━━ Working data ━━
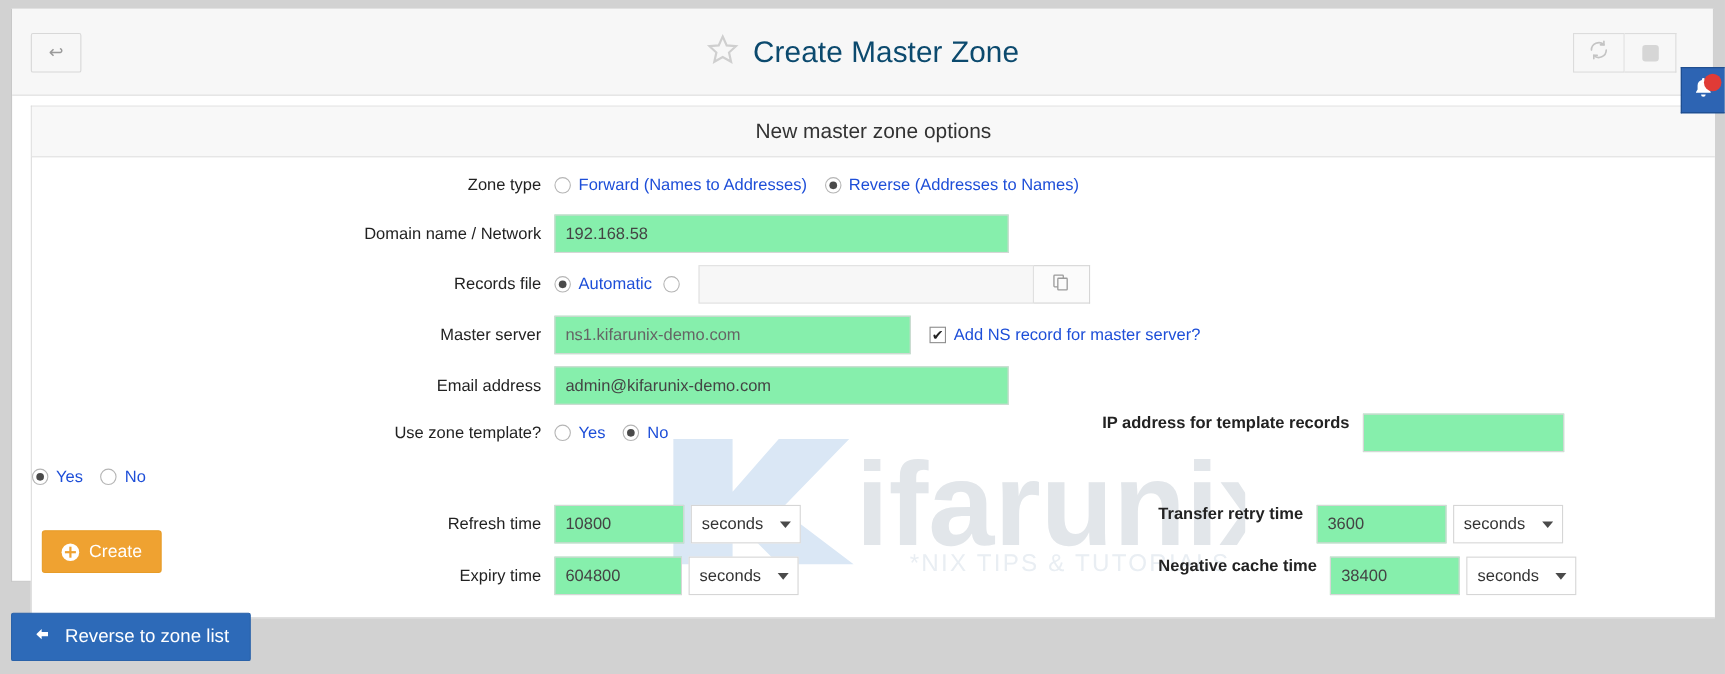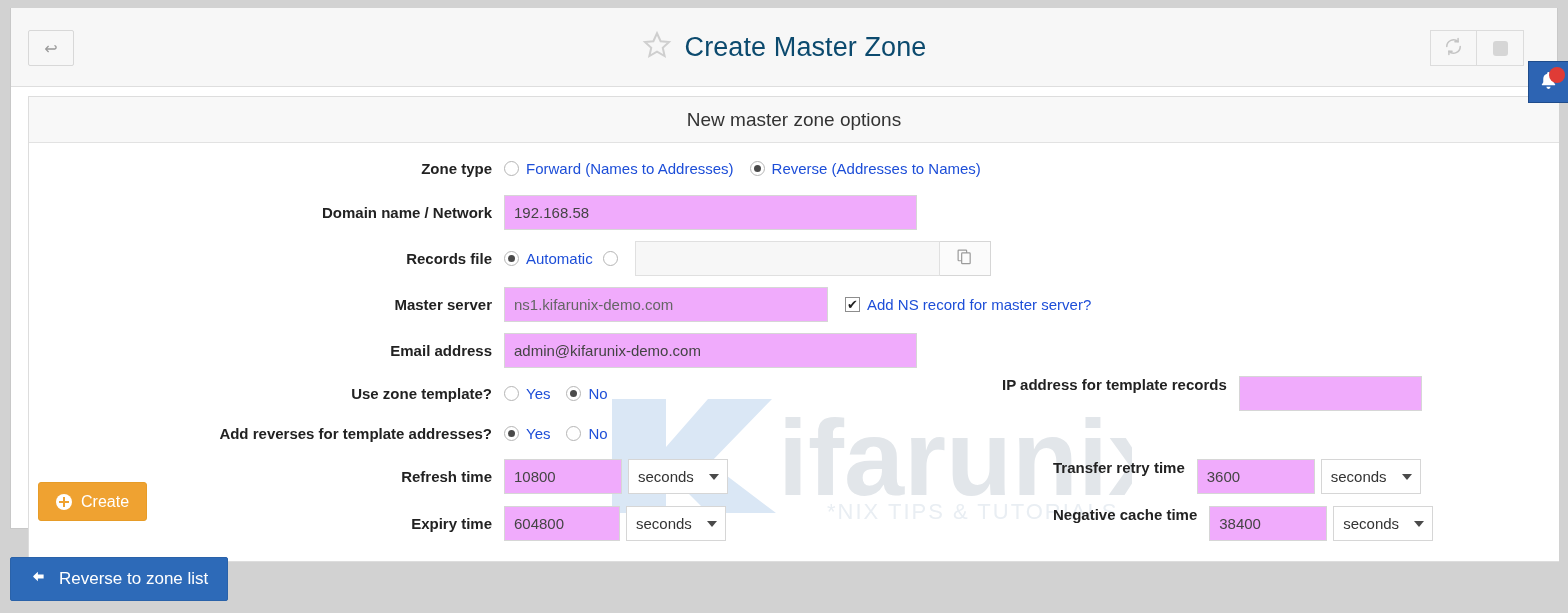--- a/index.html
+++ b/index.html
@@ -108,7 +108,7 @@
     min-height: 29px; margin-bottom: 11px;
   }
   .lbl {
-    text-align: right; font-weight: bold; font-size: 15px; color: #222;
+    text-align: right; font-weight: normal; font-size: 15px; color: #222;
     padding-right: 12px; white-space: nowrap;
   }
   .lbl-a { width: 475px; }

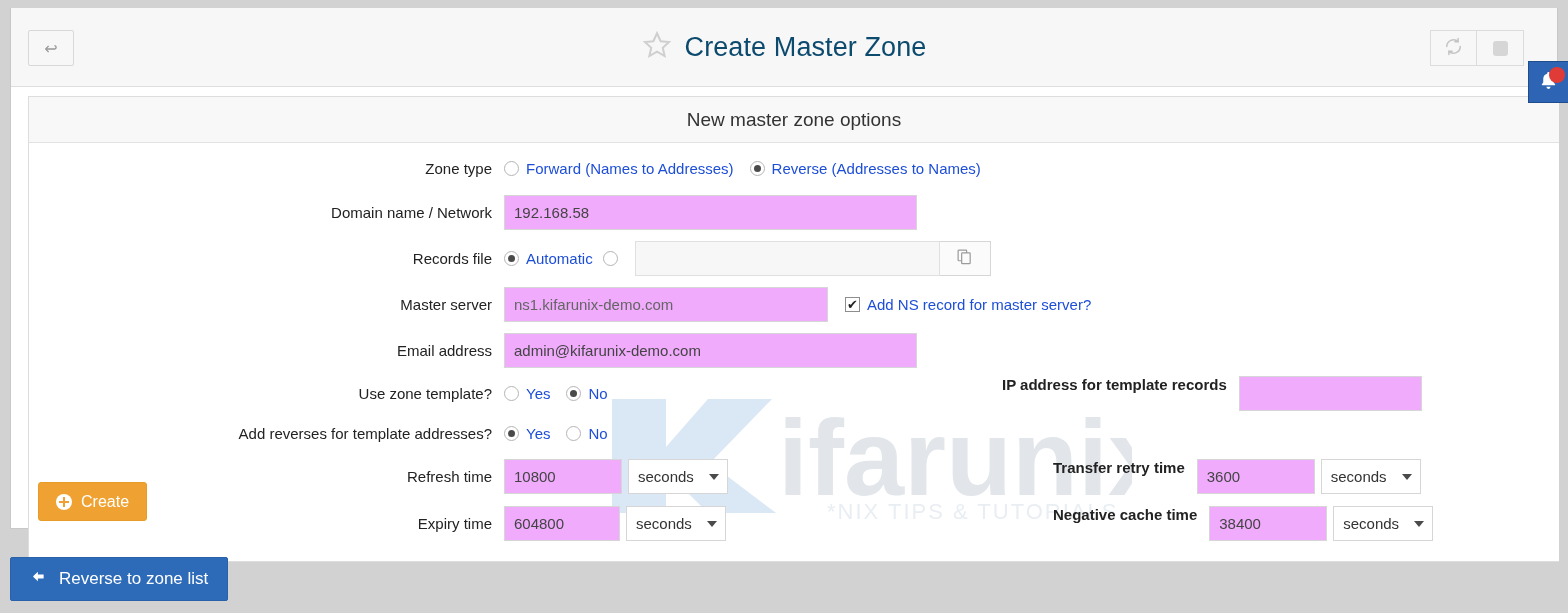--- a/index.html
+++ b/index.html
@@ -115,7 +115,7 @@
   .ctl { display: flex; align-items: center; }
 
   .txt {
-    height: 35px; border: 1px solid #d6d6d6; background: #f0abfc;
+    height: 35px; border: 1px solid #d6d6d6; background: #86efac;
     font-size: 15px; color: #444; padding: 0 9px;
     font-family: "Liberation Sans", sans-serif;
     outline: none;

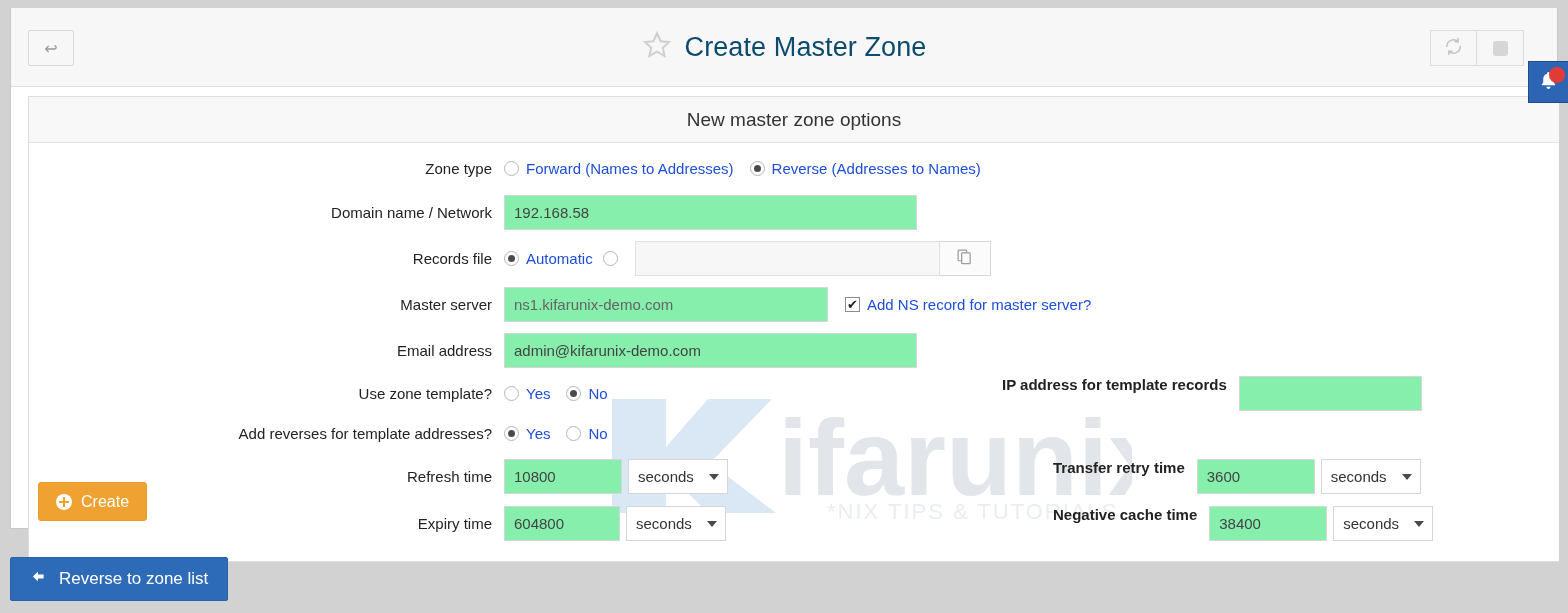--- a/index.html
+++ b/index.html
@@ -314,7 +314,6 @@
         </div>
 
         <div class="row">
-          <div class="lbl lbl-a">Add reverses for template addresses?</div>
           <div class="ctl">
             <span class="radio on"></span>
             <span class="radio-lbl">Yes</span>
━━━
What is being asked: List each line in the listing that contains the string "padding".

Solution below:
     padding-right: 12px; white-space: nowrap;
     font-size: 15px; color: #444; padding: 0 9px;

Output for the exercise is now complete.